In comparison, meter seems to be more purely referential, a simple yardstick rather than the focus of compositional attention--in the words of Arthur M. Jones, "a kind of metronome which exists behind the music."(33)

[27] I contend that many of the same conditions apply to electronic dance music in which asymmetrical patterns are prominent. Although almost all EDM can be transcribed in 4/4 (or, less commonly, 2/4), the ways in which the music is layered (cf. paragraphs 12-14), in combination with its persistent repetition of rhythmic patterns over long spans of time, encourages the listener to attend to the periodicities of individual layers rather than focusing on how those layers deviate from a single underlying structure.(34)

[28] These observations suggest a shift in emphasis, a change in the way rhythm is viewed with respect to meter in electronic dance music. Rhythm begins to seem not so much like a foreground phenomenon embellishing some deep background structure, but rather as a structurally significant element in its own right. Writers studying other repertoires have suggested similar changes in focus. For instance, Dave Headlam, in a discussion of rhythm and meter in the country blues, writes:

Is it more useful to regard, for instance, Robert Johnson's songs as beginning from a regular metrical basis, as many writers do, with the surface described as "irregular"? Or is an irregular (or, better, not necessarily regular) rhythmic approach more appropriate, with any regular surface meter regarded as a compositional and performance by-product of the grouping structures?(35)

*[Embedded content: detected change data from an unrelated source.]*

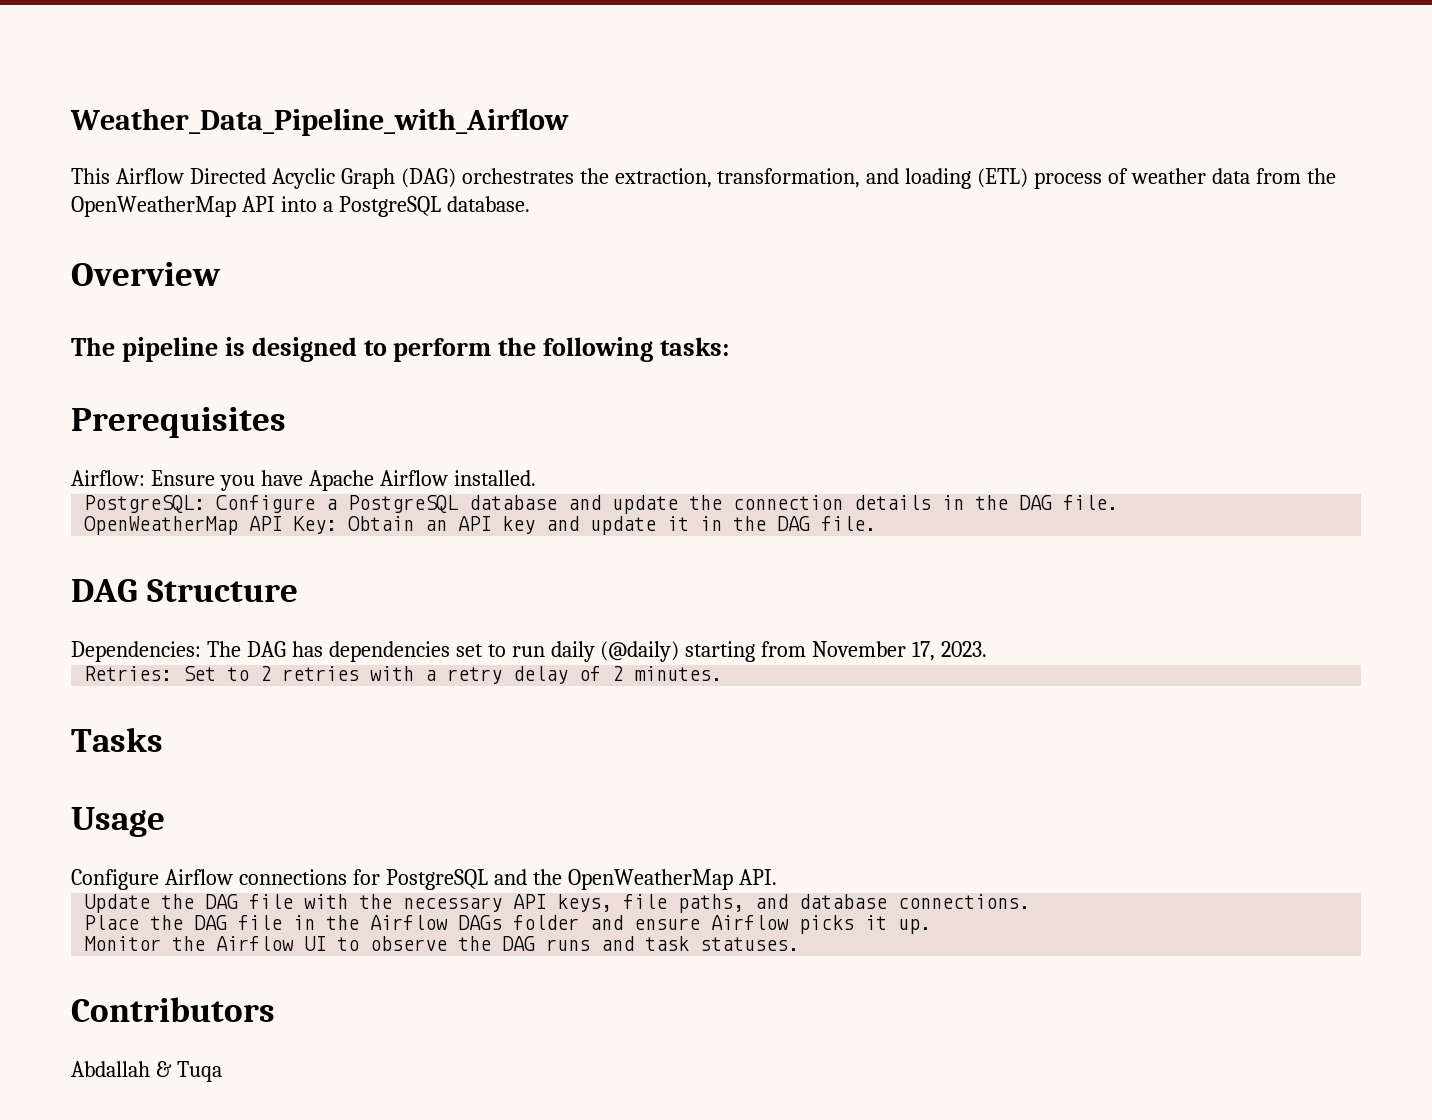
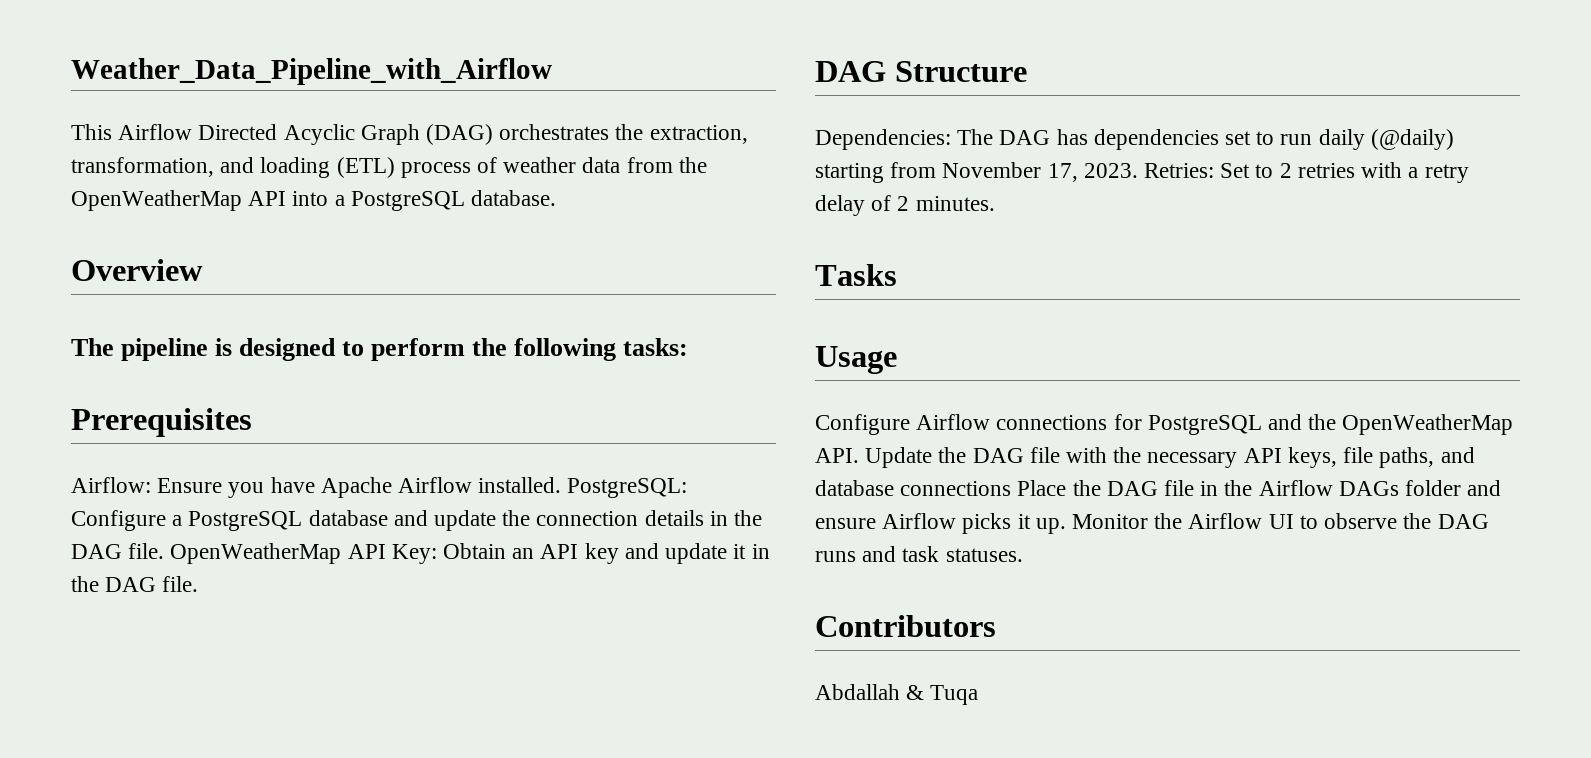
- Airflow: Ensure you have Apache Airflow installed.
- PostgreSQL: Configure a PostgreSQL database and update the connection details in the DAG file.
- OpenWeatherMap API Key: Obtain an API key and update it in the DAG file.
+ Airflow: Ensure you have Apache Airflow installed. PostgreSQL: Configure a PostgreSQL database and update the connection details in the DAG file. OpenWeatherMap API Key: Obtain an API key and update it in the DAG file.
- Dependencies: The DAG has dependencies set to run daily (@daily) starting from November 17, 2023.
- Retries: Set to 2 retries with a retry delay of 2 minutes.
+ Dependencies: The DAG has dependencies set to run daily (@daily) starting from November 17, 2023. Retries: Set to 2 retries with a retry delay of 2 minutes.
- Configure Airflow connections for PostgreSQL and the OpenWeatherMap API.
- Update the DAG file with the necessary API keys, file paths, and database connections.
- Place the DAG file in the Airflow DAGs folder and ensure Airflow picks it up.
- Monitor the Airflow UI to observe the DAG runs and task statuses.
+ Configure Airflow connections for PostgreSQL and the OpenWeatherMap API. Update the DAG file with the necessary API keys, file paths, and database connections Place the DAG file in the Airflow DAGs folder and ensure Airflow picks it up. Monitor the Airflow UI to observe the DAG runs and task statuses.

[29] Likewise, Jay Rahn argues with respect to African music that "one might like to determine how such syncopated patterns can be considered 'rhythms of reference' and whether there is any sense in which they can be viewed as regular. Rather than describing these patterns negatively (e.g., as deviations from a divisive organization), perhaps one can discern positive features in their structures."(36) To this end, he has explored the special properties of these rhythms. In fact, Rahn is one of a number of writers whose work suggests alternatives to grid-based views of asymmetrical patterns. In the rest of this section (paragraphs 30-36), I will explore three of these alternatives. It is not my goal in discussing this research to suggest an all-encompassing model of asymmetry (or, more generally, of rhythm and meter) in electronic dance music, for much additional research would needed before such a model could be proposed. I believe, however, that the approaches of these authors will suggest some ways in which the construction of a broader model might proceed.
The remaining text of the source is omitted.